1.What is Africa as ‘Last Frontier’?
(a)The phrase could be interpreted from the perspective of the expansion of the world economy to new poles of global economic growth and transformation such as the BRICS countries and the Asian Tigers.
(b)It could also mean Africa as a virgin new territory for conquest by the unflinching advance of globalization and global capital, operating mainly through international trade and foreign direct investment.
2.Why Africa Matters to the World Economy
(a)It could matter as a source of extraction of raw materials and natural resources but not as a contributor to global prosperity through its own economic transformation. This is “negative mattering.” It continues a trajectory that has remained fundamentally the same since the transatlantic slave trade and the period of colonial rule. This kind of mattering – extractive importance – is the current phase of the economies of most African countries. We should also note that, in this context, growth could be taking place but no structural transformation, which is what creates real prosperity, is happening. Even this source of importance may be in decline with the discovery of fracking and shale oil and gas.

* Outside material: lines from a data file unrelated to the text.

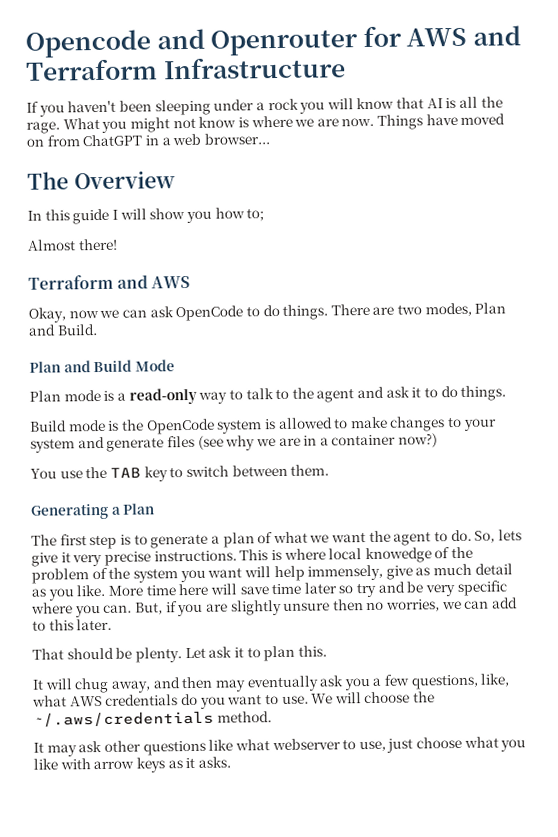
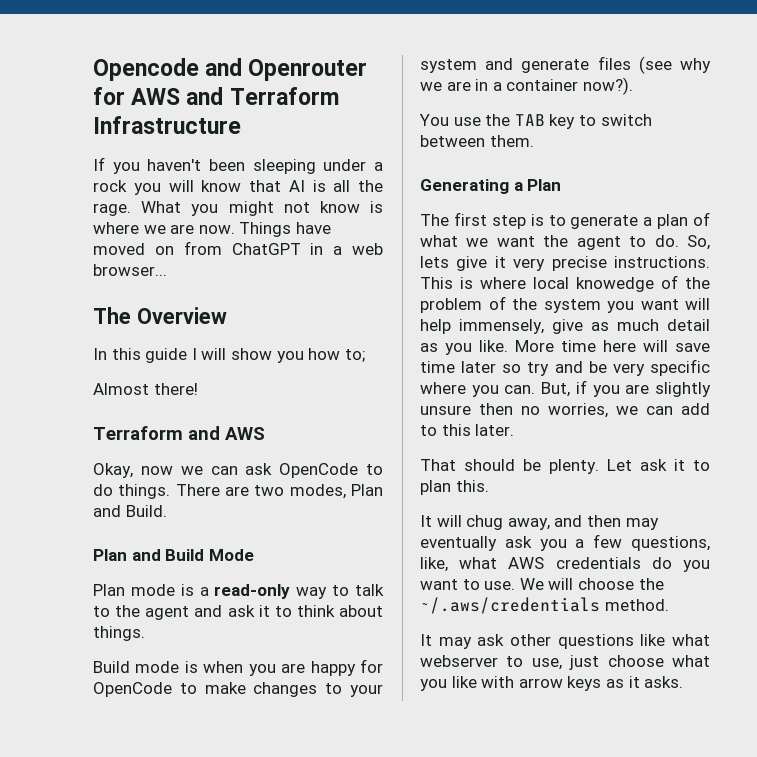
- Plan mode is a read-only way to talk to the agent and ask it to do things.
+ Plan mode is a read-only way to talk to the agent and ask it to think about things.
- Build mode is the OpenCode system is allowed to make changes to your system and generate files (see why we are in a container now?)
+ Build mode is when you are happy for OpenCode to make changes to your system and generate files (see why we are in a container now?).

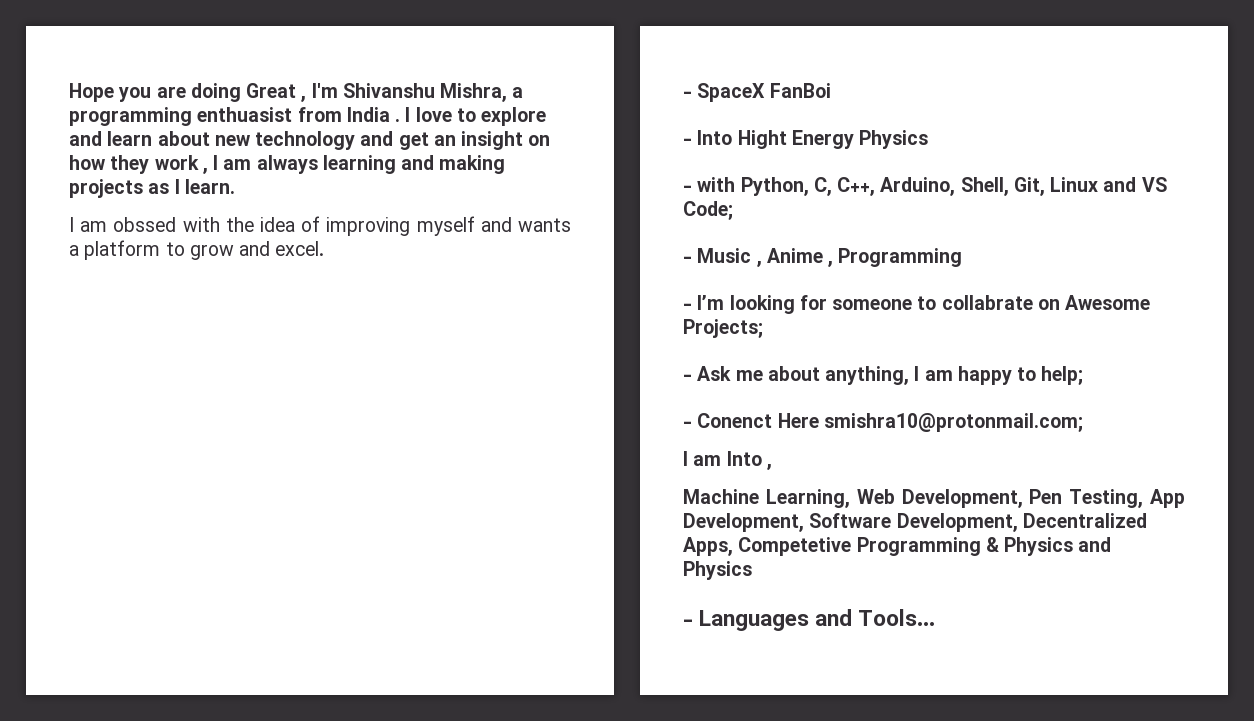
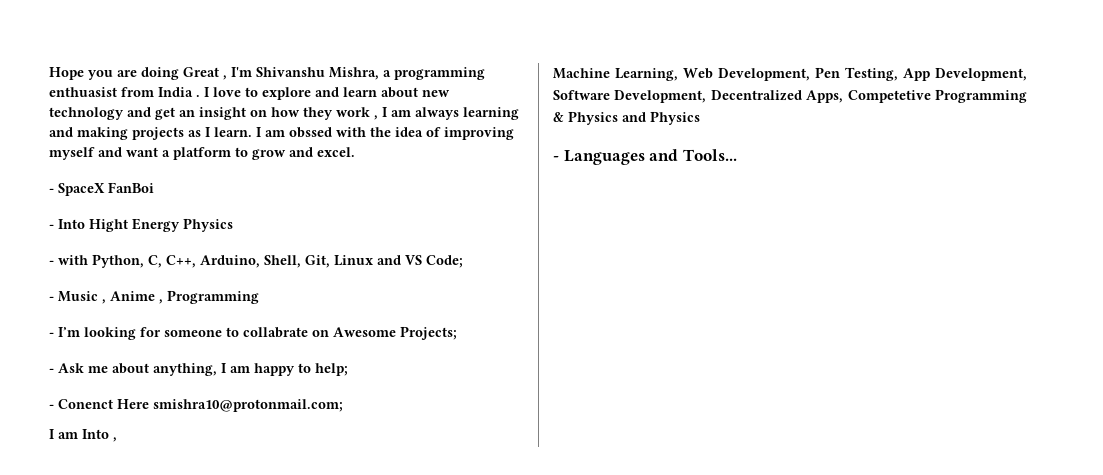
- I love to explore and learn about new technology and get an insight on how they work , I am always learning and making projects as I learn.
- I am obssed with the idea of improving myself and wants a platform to grow and excel.
+ I love to explore and learn about new technology and get an insight on how they work , I am always learning and making projects as I learn. I am obssed with the idea of improving myself and want a platform to grow and excel.

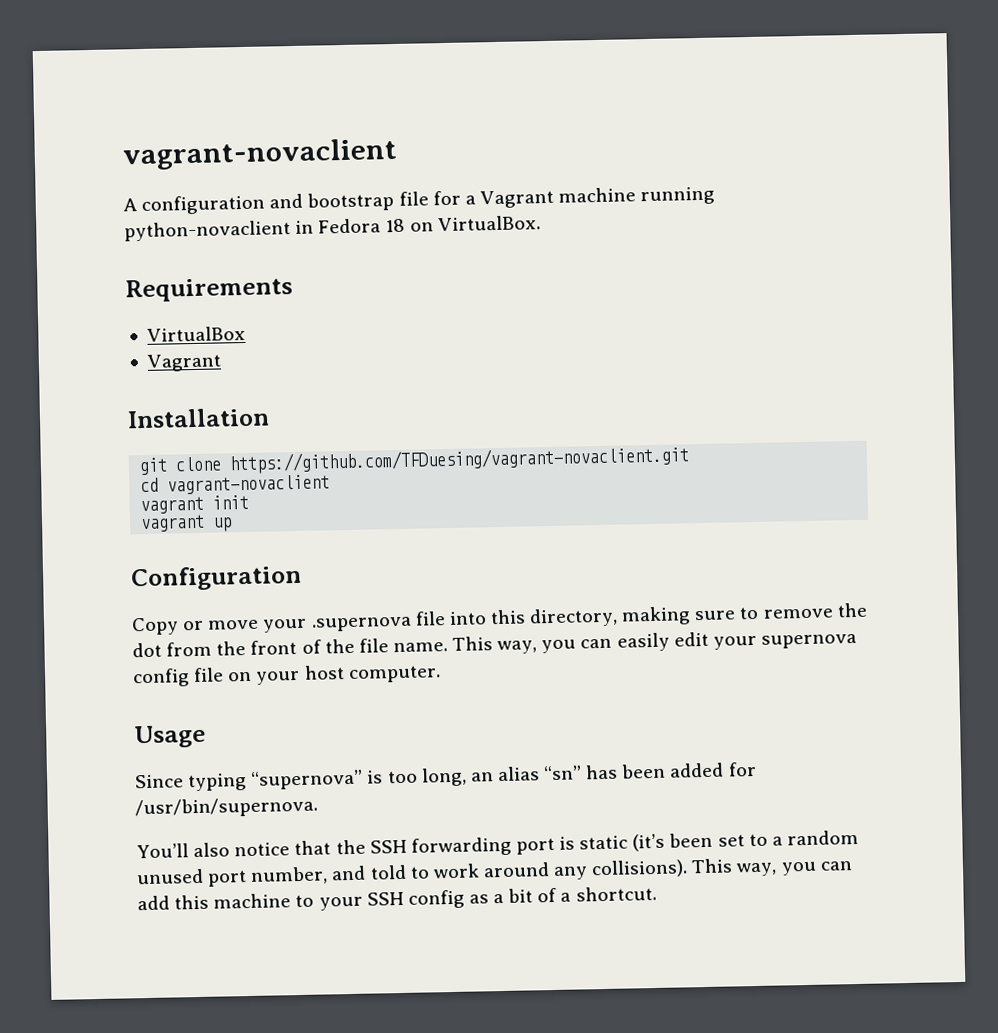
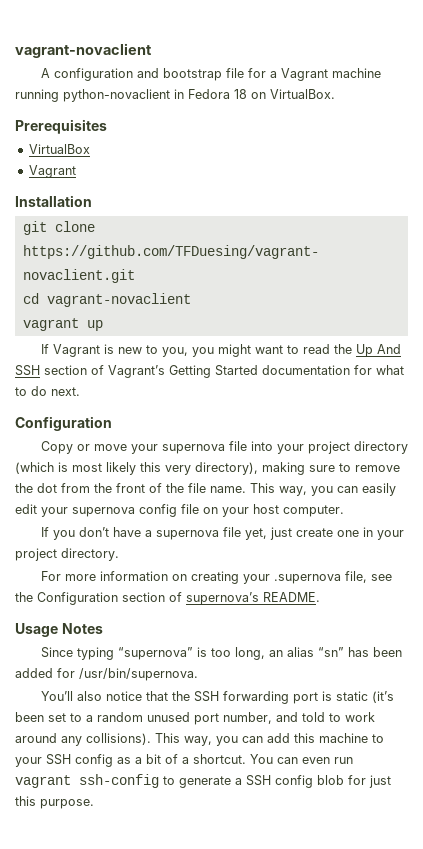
- Requirements
+ Prerequisites
- vagrant init
  vagrant up
+ If Vagrant is new to you, you might want to read the Up And SSH section of Vagrant’s Getting Started documentation for what to do next.
- Copy or move your .supernova file into this directory, making sure to remove the dot from the front of the file name.
+ Copy or move your supernova file into your project directory (which is most likely this very directory), making sure to remove the dot from the front of the file name.
+ If you don’t have a supernova file yet, just create one in your project directory.
+ For more information on creating your .supernova file, see the Configuration section of supernova’s README.
- Usage
+ Usage Notes
+ You can even run vagrant ssh-config to generate a SSH config blob for just this purpose.

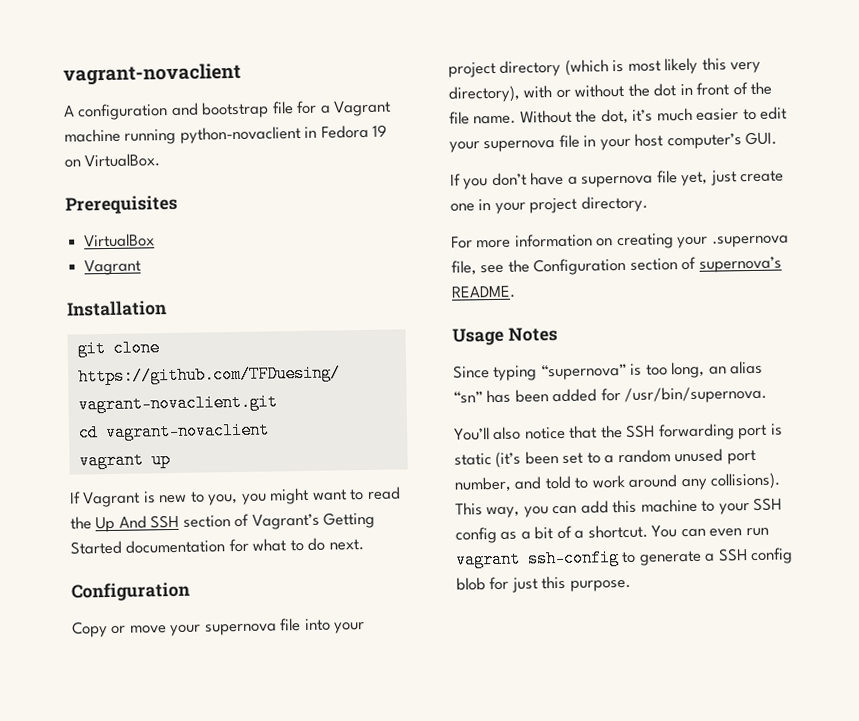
- A configuration and bootstrap file for a Vagrant machine running python-novaclient in Fedora 18 on VirtualBox.
+ A configuration and bootstrap file for a Vagrant machine running python-novaclient in Fedora 19 on VirtualBox.
- Copy or move your supernova file into your project directory (which is most likely this very directory), making sure to remove the dot from the front of the file name.
+ Copy or move your supernova file into your project directory (which is most likely this very directory), with or without the dot in front of the file name.
- This way, you can easily edit your supernova config file on your host computer.
+ Without the dot, it’s much easier to edit your supernova file in your host computer’s GUI.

(b)But Africa should matter as a growth pole in its own right, like Asia increasingly does. For this to happen, however, I argue that a paradigm shift must take place because the current paradigm, based on unrestrained free markets without a conceptual grasp of the opportunities, limitations and kinds of capitalism, and the structure of world trade, cannot create an enabling environment for Africa to matter in the world economy. With 3% of world trade and 5% of total global FDI, the continent still plays a negligible role in the global economy.